Bien que l'astrolabe puisse sembler primitif à certains scientifiques d'aujourd'hui, même ses composants moins scientifiques ont inspiré les techniques modernes. Selon John Huth, physicien à l'Université Harvard, l'invention de l'astrolabe est à l'origine de nouvelles méthodes mathématiques et de ses débuts en astronomie. En fait, Huth dit que l'astronomie et l'astrologie se sont développées main dans la main au cours de cette période.

«Si vous regardez ces almanachs des étoiles, ils ont en quelque sorte fourni des moyens de prédire où les planètes allaient se trouver, mais ils donnaient également des informations aux astrologues», explique Huth. «C’est l’une des choses qui a motivé le développement de l’astronomie, en obtenant une plus grande précision dans les prévisions astrologiques.»

L'astrolabe a également fait son chemin dans d'autres domaines scientifiques auxiliaires, y compris la météorologie. En l'absence de satellites ou de radars fournissant des mises à jour minute par minute sur chaque tempête imminente en ce début de XXIe siècle, les météorologues en herbe de l'époque de Ptolémée au XIXe siècle comptaient souvent sur l'astrologie pour prédire le temps, dit Huth.

Mais l'intérêt de Huth pour la recherche sur les astrolabes réside dans une autre application, peut-être plus tangible, de l'outil: la navigation ancienne, le sujet d'un livre qu'il a publié en 2013. Un astrolabe aurait été parmi la série d'outils que Christophe Colomb aurait utilisés pour explorer le Nouveau Monde, par exemple, avec un quadrant et divers tableaux et almanachs avec des informations pertinentes. Les explorateurs portugais, habitués à utiliser l'étoile du Nord ou Polaris, ont également utilisé cet outil lorsqu'ils se sont approchés suffisamment près de l'équateur pour que Polaris ne soit plus visible.

"Bartolomeu Dias a utilisé l'astrolabe pour déterminer la latitude du cap de Bonne-Espérance en 1488, car ils étaient si éloignés du sud qu'ils ont perdu Polaris", explique Huth.

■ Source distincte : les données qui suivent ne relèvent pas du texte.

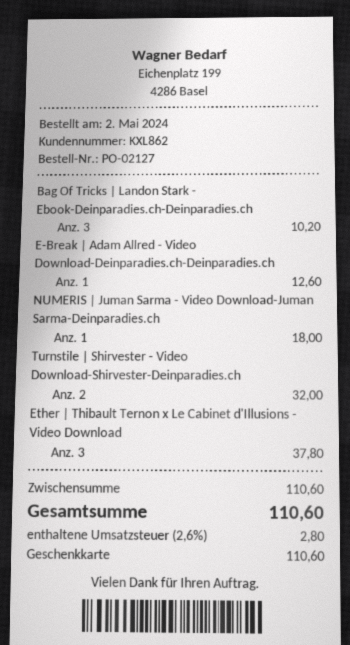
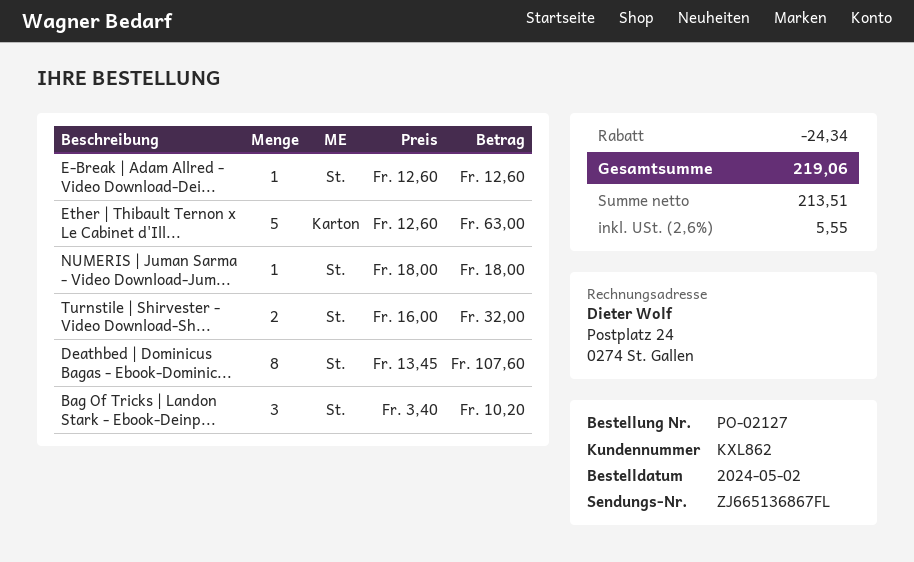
Ether | Thibault Ternon x Le Cabinet d'Illusions - Video Download: 3 for 37.80 -> 5 for 63.00
Deathbed | Dominicus Bagas - Ebook-Dominic...: none -> 8 for 107.60
discount: none -> 24.34
tax: 2.6% = 2.80 -> 2.6% = 5.55
total: 110.60 -> 219.06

En fait, bon nombre des astrolabes retrouvés aujourd’hui se trouvent dans des épaves de marins espagnols et portugais, souvent trouvés au large de la côte ouest de l’Irlande, explique Louise Devoy, conservatrice à l’observatoire royal de Greenwich en Angleterre, qui comprend une collection d’astrolabes. "C’était l’un des nombreux outils utilisés [à bord]", explique Devoy, rappelant l’idée qu’un astrolabe aurait fait partie d’une suite d’appareils de navigation.

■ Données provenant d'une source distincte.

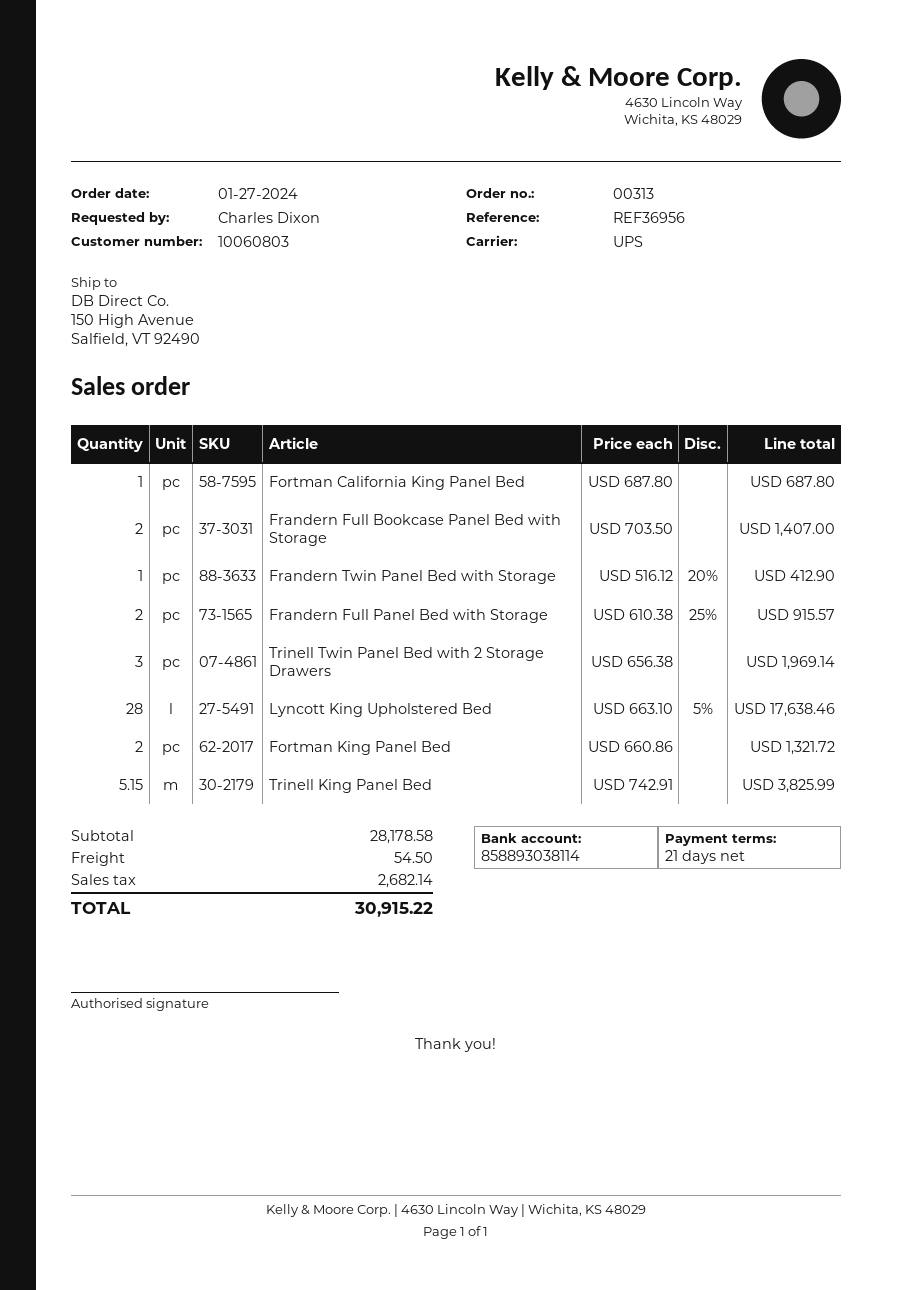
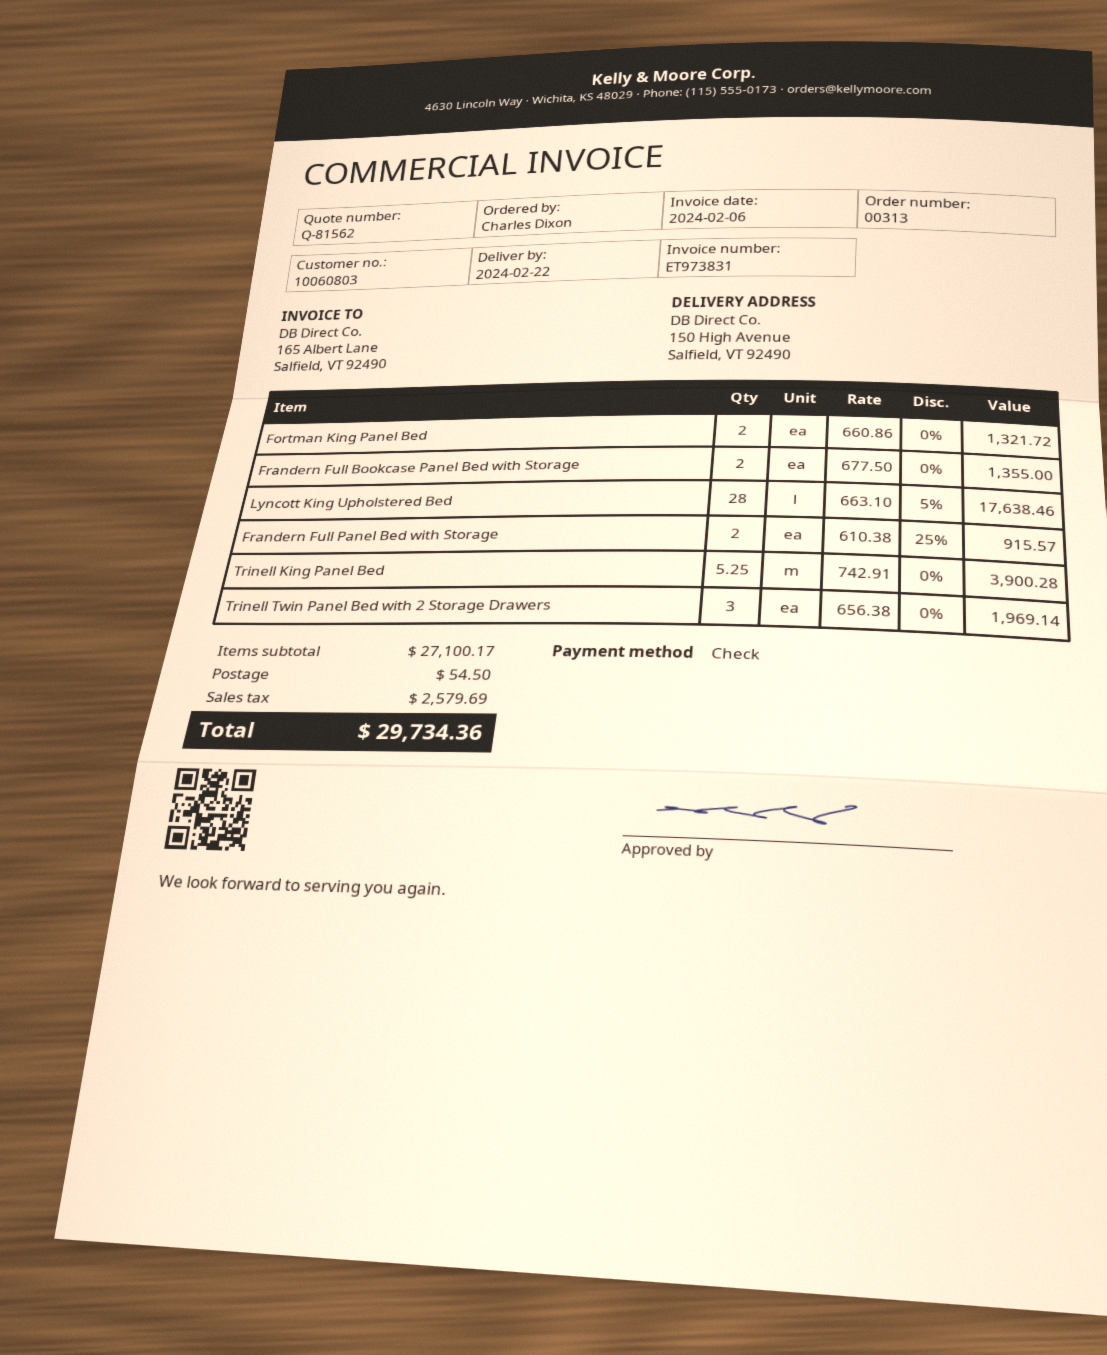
Fortman California King Panel Bed: 1 x 687.80 = 687.80 -> none
Frandern Full Bookcase Panel Bed with Storage: 2 x 703.50 = 1407.00 -> 2 x 677.50 = 1355.00
Frandern Twin Panel Bed with Storage: 1 x 516.12 - 20% = 412.90 -> none
Trinell King Panel Bed: 5.15 x 742.91 = 3825.99 -> 5.25 x 742.91 = 3900.28
subtotal: 28178.58 -> 27100.17
tax: 2682.14 -> 2579.69
total: 30915.22 -> 29734.36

Mais aux 17e et 18e siècles, les horloges mécaniques devenaient plus fiables et plus abordables. En plus de cela, de nouvelles approches rationnelles de la science se développaient et la confiance des gens en astrologie, et donc leur besoin d'astrolabes, commençait à s'estomper. «Il y avait un nouveau sens rationnel de la pensée et l'astrologie n'était pas considérée comme faisant partie de cela», dit Devoy, se référant au début du siècle des Lumières.

Ainsi, aux 17e et 18e siècles, l'astrolabe a commencé à se démoder. D'autres dispositifs, tels que des horloges modernes, des sextants pour une navigation précise et, bien plus tard, des ordinateurs modernes, ont pris leur place. Mais au cours des 20 dernières années, il semble que nous ayons relancé le concept de l'astrolabe sous la forme d'un smartphone, explique Devoy.

«Il peut être utilisé dans différents endroits, il est adaptable et comporte également un élément de style», dit-elle de nos outils multifonctionnels modernes. Huth est d'accord: «Je peux très facilement transformer mon téléphone portable en astrolabe», dit-il avant de se demander à haute voix s'il existe une application Qibla pour aider les musulmans à trouver la direction de La Mecque.

Une rapide recherche sur Google au cours de notre entretien fait apparaître une multitude d'options de l'application Qibla sur son écran. «L'application Qibla pour iPhone, voilà», dit Huth en faisant défiler ses résultats Google. "C'est impressionnant."